# buckets vs bongs vs pipes vs joints vs what ever u use



## rob333 (Apr 28, 2014)

hey there i just wanted to ask somthing what do u guys use i use to use buckets aka gravity bongs but now have gone to bongs as i feel they get me just a little bit more buzzed now does smoken it diff ways like thru a bong or pipe affect the way we get stoned as i never reallt seem to get a stoned with joints as to say if i was to use a bong or a pipe


----------



## SmokenToke1 (Apr 30, 2014)

Joints are nice because they're so portable, simple, and, well, cool.  I don't know how else to say it. Where I'm from, good grass costs a pretty penny and I can't grow at the moment, so to be able to roll a pure joint (maybe with 5 or 10% tobacco) would be a sign of status around here.

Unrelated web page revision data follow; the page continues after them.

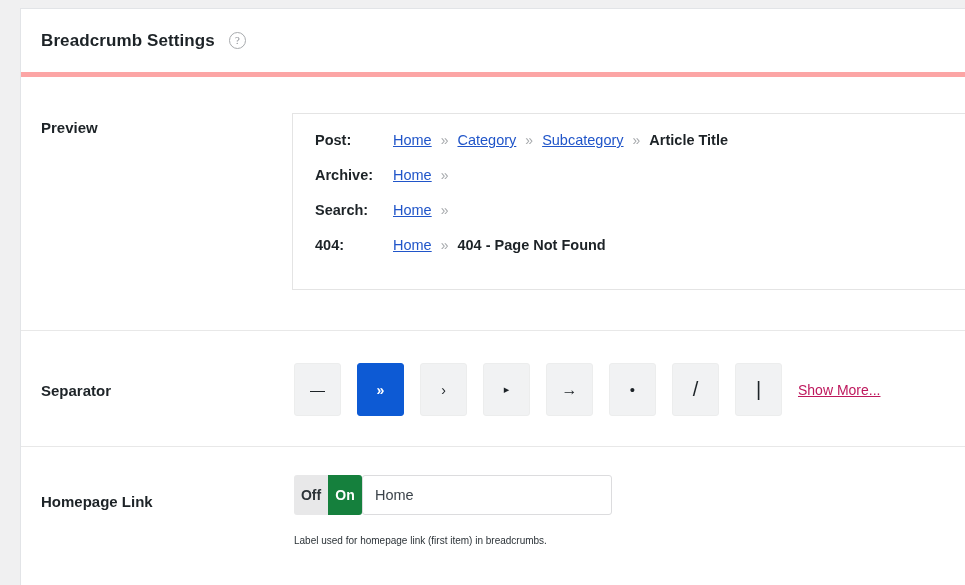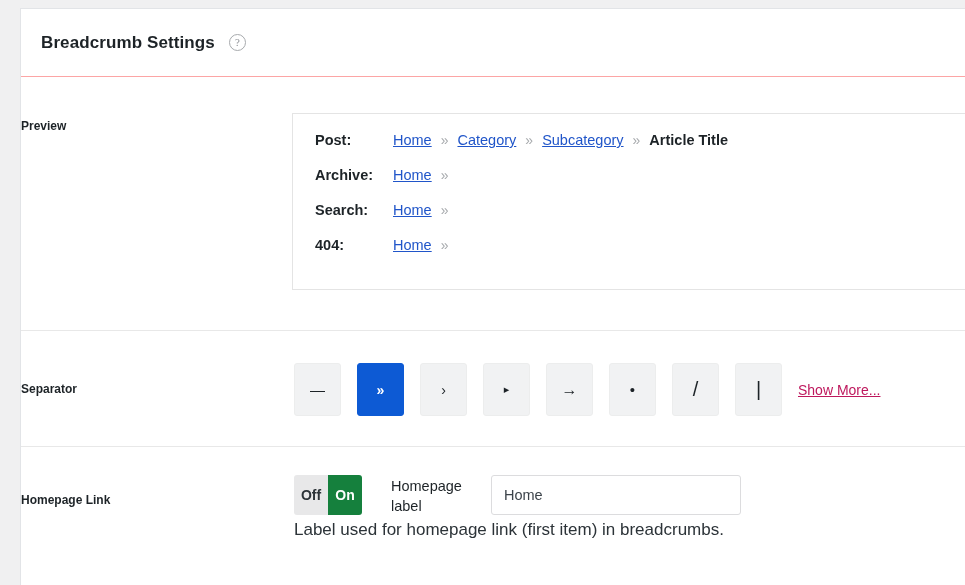--- a/index.html
+++ b/index.html
@@ -26,21 +26,21 @@
     border: 1px solid #e2e4e7;
     border-right: none;
     border-bottom: none;
     box-sizing: border-box;
   }
 
   
   .card-header {
     height: 68px;
     box-sizing: border-box;
-    border-bottom: 1px solid #fca5a5;
+    border-bottom: 5px solid #fca5a5;
     display: flex;
     align-items: center;
     padding-left: 20px;
   }
   .card-title {
     font-size: 17px;
     font-weight: bold;
     color: #1d2327;
     letter-spacing: 0.1px;
   }
@@ -65,21 +65,22 @@
     display: flex;
     box-sizing: border-box;
   }
   .row-divided {
     border-top: 1px solid #e8e8e8;
   }
   .row-label {
     width: 270px;
     flex: 0 0 270px;
     box-sizing: border-box;
-    font-size: 12px;
+    padding-left: 20px;
+    font-size: 15px;
     font-weight: bold;
     color: #1d2327;
   }
   .row-body {
     flex: 1 1 auto;
     min-width: 0;
   }
 
   
   .preview-row { padding-top: 36px; padding-bottom: 40px; }
@@ -217,24 +218,24 @@
     border: 1px solid #dcdcde;
     border-radius: 3px;
     padding: 0 12px;
     font-family: "Liberation Sans", sans-serif;
     font-size: 14.5px;
     color: #3c434a;
     background: #ffffff;
     outline: none;
   }
   .home-help {
-    font-size: 17px;
+    font-size: 10px;
     color: #2c3338;
     padding-left: 3px;
-    margin-top: 4px;
+    margin-top: 20px;
   }
 </style>
 </head>
 <body>
 
 <div class="card">
 
   <div class="card-header">
     <span class="card-title">Breadcrumb Settings</span>
     <span class="help-icon">?</span>
@@ -261,20 +262,21 @@
           </div>
           <div class="bc-line">
             <span class="bc-type">Search:</span>
             <span class="bc-link">Home</span>
             <span class="bc-sep">»</span>
           </div>
           <div class="bc-line">
             <span class="bc-type">404:</span>
             <span class="bc-link">Home</span>
             <span class="bc-sep">»</span>
+            <span class="bc-current">404 - Page Not Found</span>
           </div>
         </div>
     </div>
   </div>
 
   <div class="row row-divided separator-row">
     <div class="row-label">Separator</div>
     <div class="row-body">
       <div class="sep-choices" id="sep-choices">
         <div class="sep-btn glyph-dash">—</div>
@@ -291,20 +293,19 @@
   </div>
 
   <div class="row row-divided home-row">
     <div class="row-label">Homepage Link</div>
     <div class="row-body">
       <div class="home-controls">
         <div class="toggle">
           <div class="toggle-opt toggle-off">Off</div>
           <div class="toggle-opt toggle-on">On</div>
         </div>
-        <div class="home-label-text">Homepage label</div>
         <input class="home-input" type="text" value="Home" style="">
       </div>
       <div class="home-help">Label used for homepage link (first item) in breadcrumbs.</div>
     </div>
   </div>
 
 </div>
 
 </body></html>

Bongs I don't smoke much from, pipes - yes, just recently got a new one from Smokewire that I'm enjoying right now.  For me it's not a question of how high I can get, but what the cleanest, most comfortable and portable and share-able way to smoke for me is.


----------



## polo the don (Apr 30, 2014)

I know I'll catch hell for this but I like plain unflavored swisher sweets


----------



## Budbrother69 (Apr 30, 2014)

Joint is definitely gets you the least high. Just look at the amount of weed you put in a joint vs. bong bowl, next time you roll up a joint smoke all of that through a bong and I bet you will be much higher. BUT I looooove joints, bongs, bubblers, vapes, blunts, really as long as it get you high right? When Im at work and forget a pipe (I work in a restaurant) Ill grab a bell pepper and turn it into a very decent steam roller, its definitely a unique taste!!


----------